▶ _MATERIAL SHOWN_:
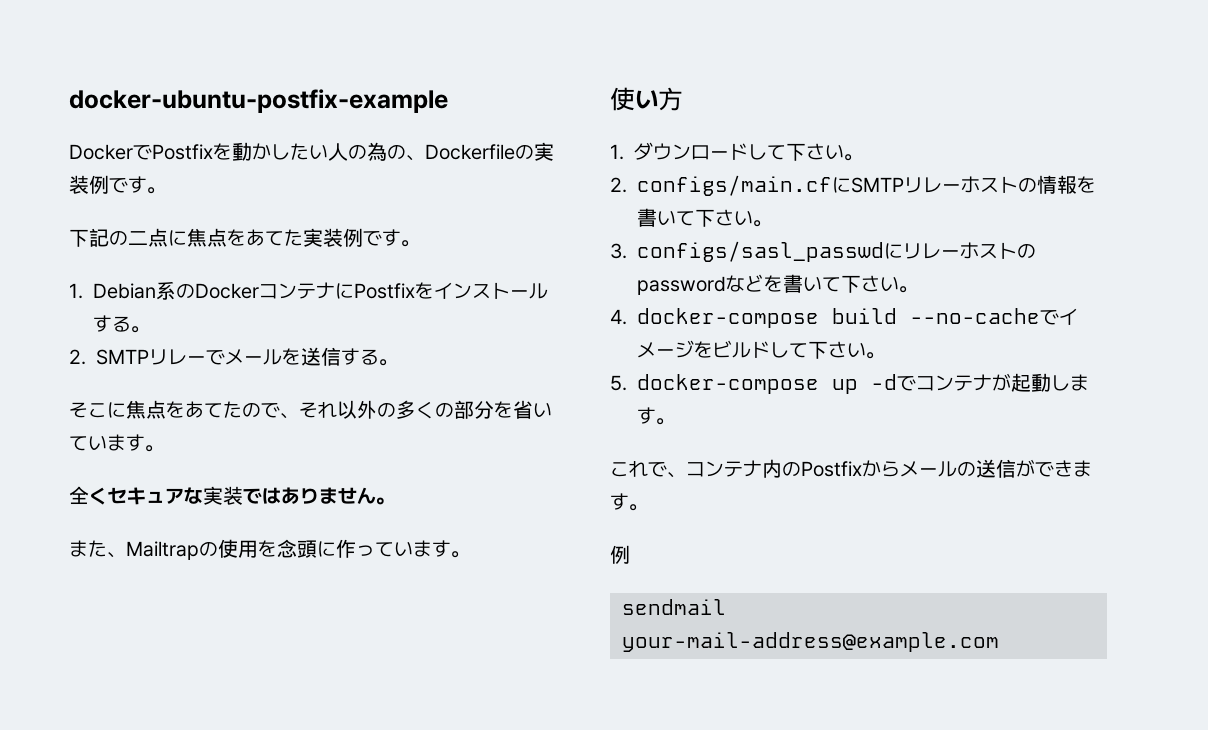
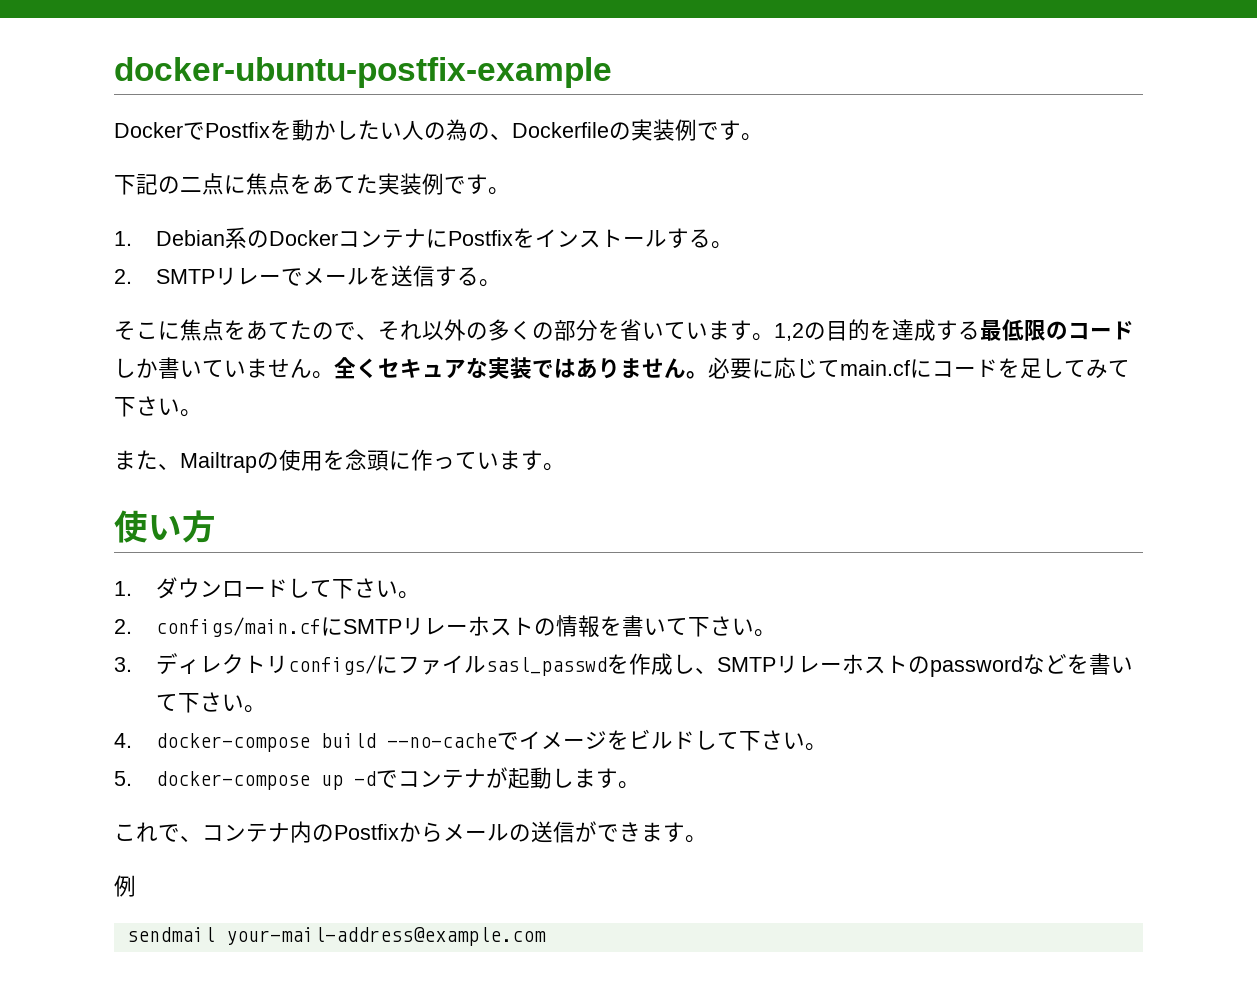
(164, 448) // -> [774,319,1134,341] [114,357,334,379] 1,2の目的を達成する最低限のコードしか書いていません。
(395, 501) none -> [708,357,1130,379] [114,396,202,417] 必要に応じてmain.cfにコードを足してみて下さい。
[637,241,903,262] configs/sasl_passwdに -> [155,653,776,676] ディレクトリconfigs/にファイルsasl_passwdを作成し、SMTP

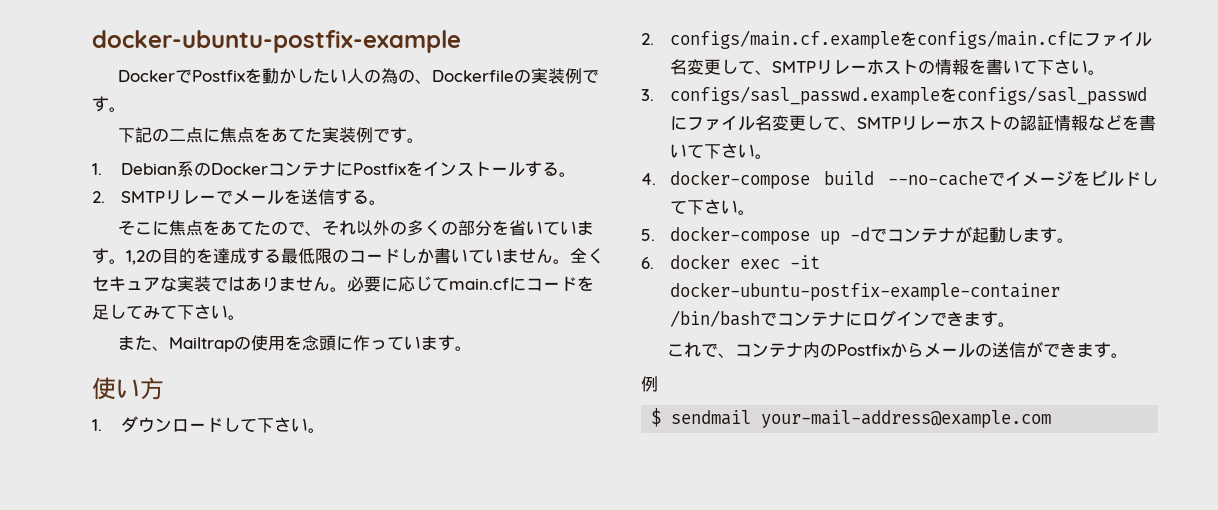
[155,617,343,637] configs/main.cfに -> [670,30,1153,49] [670,59,773,75] configs/main.cf.exampleをconfigs/main.cfにファイル名変更して、
[155,653,1023,677] ディレクトリconfigs/にファイルsasl_passwdを作成し、SMTPリレーホストのpassword -> [670,86,1148,105] [670,115,1089,131] configs/sasl_passwd.exampleをconfigs/sasl_passwdにファイル名変更して、SMTPリレーホストの認証情報
(640, 785) none -> [641,254,821,269] [670,282,1061,301] [670,310,1016,327] // 6. docker exec -it docker-ubuntu-postfix-example-container /bin/bashでコンテナにログインできます。
(136, 886) none -> [651,408,662,427] $

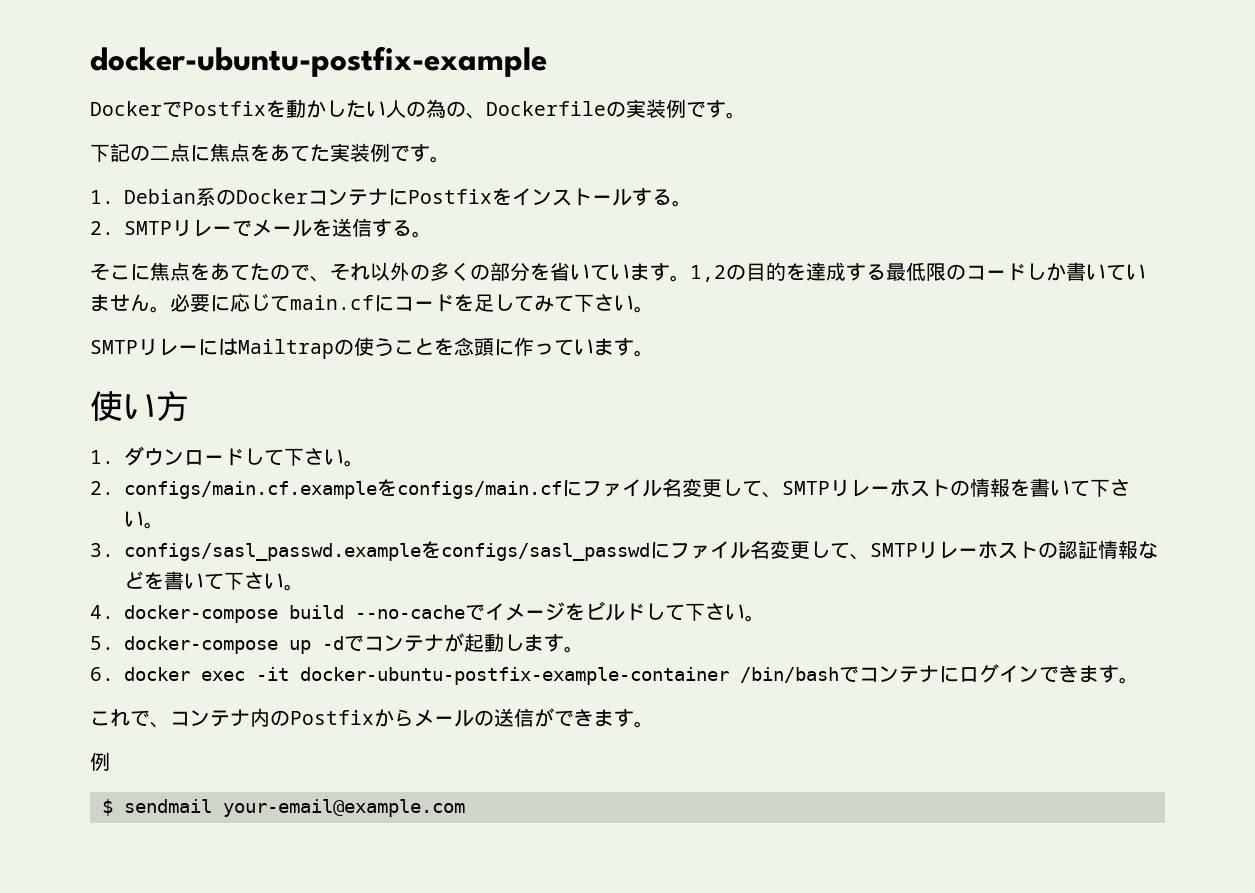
[570,248,604,264] [92,276,347,292] 全くセキュアな実装ではありません。 -> (170, 309) none
[118,335,170,351] また、 -> [90,338,238,356] SMTPリレーには
[268,336,286,351] 用 -> [374,338,434,357] うこと
[761,410,1052,428] your-mail-address@example.com -> [222,799,465,817] your-email@example.com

▶ _WORK TASK_: Begin at the line containing "(136, 886) none -> [651,408,662,427] $" and stop at the final line of the data. Retype those lines exactly, without the pictures.

▶ _FINISHED EXERCISE_:
(136, 886) none -> [651,408,662,427] $

[570,248,604,264] [92,276,347,292] 全くセキュアな実装ではありません。 -> (170, 309) none
[118,335,170,351] また、 -> [90,338,238,356] SMTPリレーには
[268,336,286,351] 用 -> [374,338,434,357] うこと
[761,410,1052,428] your-mail-address@example.com -> [222,799,465,817] your-email@example.com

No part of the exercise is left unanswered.